In the records that follow, find each line containing "select" and copy it.

[DATASET EXCERPTS — start]

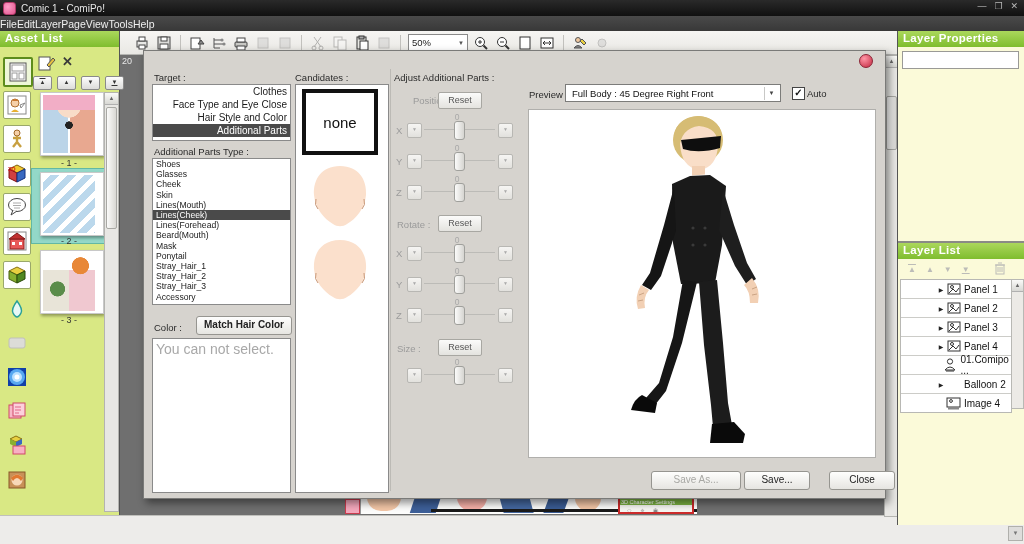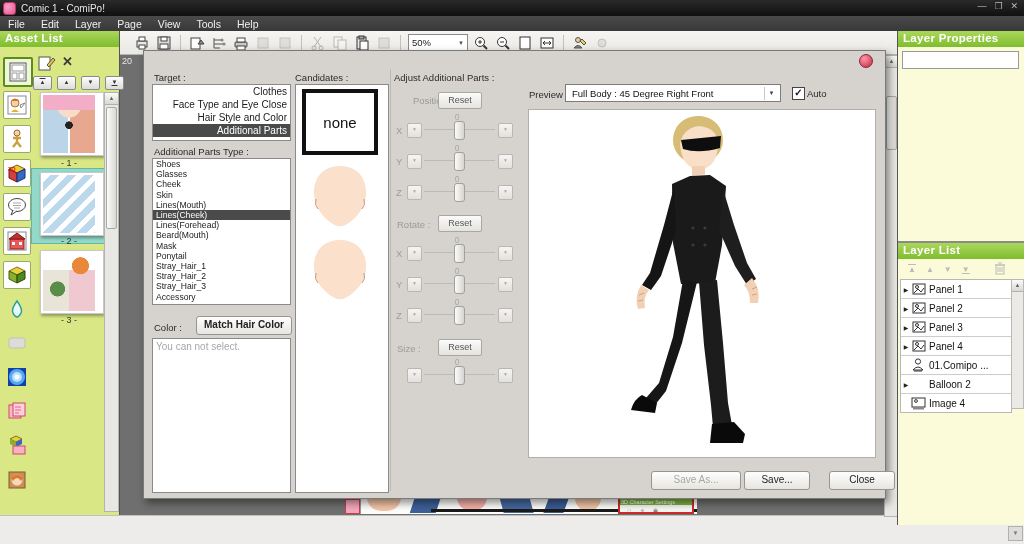--- a/index.html
+++ b/index.html
@@ -15,7 +15,7 @@
   .win-btns{position:absolute;right:6px;top:1px;display:flex;gap:8px;color:#b8b8b8;font-size:9px;}
   .menubar{left:0;top:16px;width:1024px;height:15px;background:linear-gradient(#4a4a4a,#383838);
            display:flex;align-items:center;color:#efefef;font-size:10.5px;border-bottom:1px solid #222;}
-  .menubar span{padding:0 8px;}
+  .menubar span{padding:0 0;}
 
   
   .asset-panel{left:0;top:31px;width:119px;height:484px;background:#d9e884;border-right:1px solid #555;}

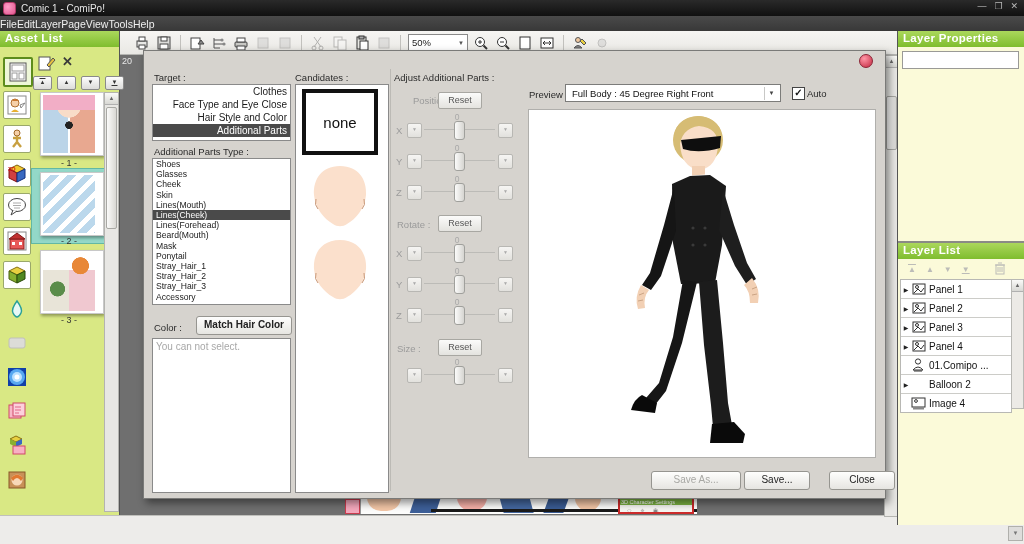--- a/index.html
+++ b/index.html
@@ -87,7 +87,7 @@
   .ll-toolbar{position:absolute;left:0px;top:228px;width:127px;height:20px;display:flex;align-items:center;
               gap:10px;padding-left:10px;box-sizing:border-box;color:#bcbcb8;font-size:8px;}
   .ll-list{position:absolute;left:2px;top:248px;width:110px;background:#fff;border:1px solid #b8b8b4;}
-  .ll-row{height:18px;border-bottom:1px solid #ccccc8;display:flex;align-items:center;font-size:10px;color:#111;background:#fff;}
+  .ll-row{height:18px;border-bottom:1px solid #ccccc8;display:flex;align-items:center;font-size:10px;color:#111;background:#fff;padding-left:35px;}
   .tri{width:10px;text-align:center;font-size:6px;color:#222;}
   .ll-ico{width:15px;height:13px;margin-right:3px;display:flex;align-items:center;justify-content:center;}
   .ll-scroll{position:absolute;left:113px;top:248px;width:11px;height:128px;background:#eceae6;border:1px solid #b8b8b4;}

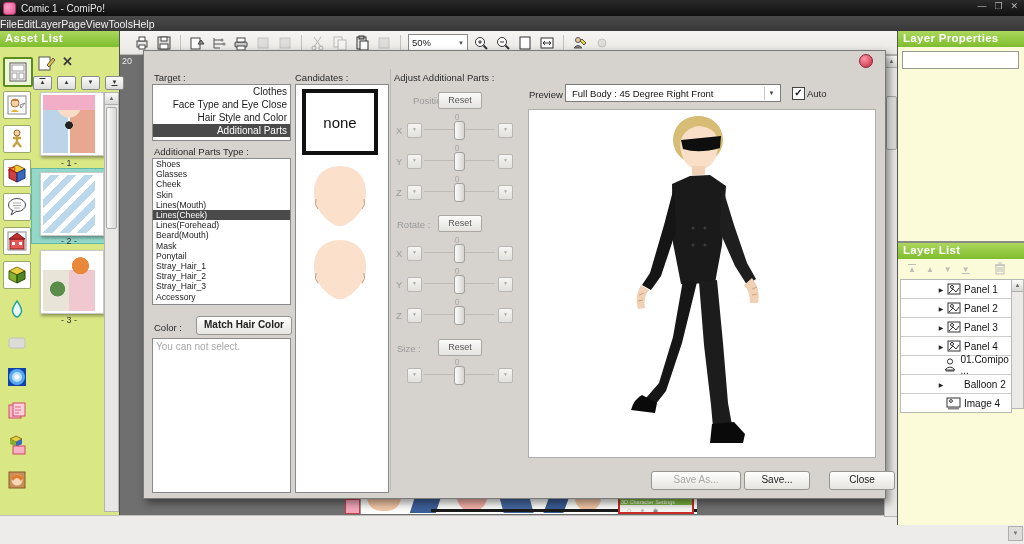--- a/index.html
+++ b/index.html
@@ -538,7 +538,7 @@
     <div class="abs lbl" style="left:10px;top:271px;">Color :</div>
     <div class="abs btn" style="left:52px;top:265px;width:94px;height:17px;line-height:16px;font-weight:bold;">Match Hair Color</div>
     <div class="abs" style="left:8px;top:287px;width:137px;height:153px;background:#fff;border:1px solid #8a8a8a;">
-      <div style="font-size:10px;color:#a8a8a8;padding:2px 3px;">You can not select.</div>
+      <div style="font-size:14px;color:#a8a8a8;padding:2px 3px;">You can not select.</div>
     </div>
 
     <div class="abs lbl" style="left:151px;top:21px;">Candidates :</div>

[DATASET EXCERPTS — finish]

# [RESULT]
-      <div style="font-size:10px;color:#a8a8a8;padding:2px 3px;">You can not select.</div>
+      <div style="font-size:14px;color:#a8a8a8;padding:2px 3px;">You can not select.</div>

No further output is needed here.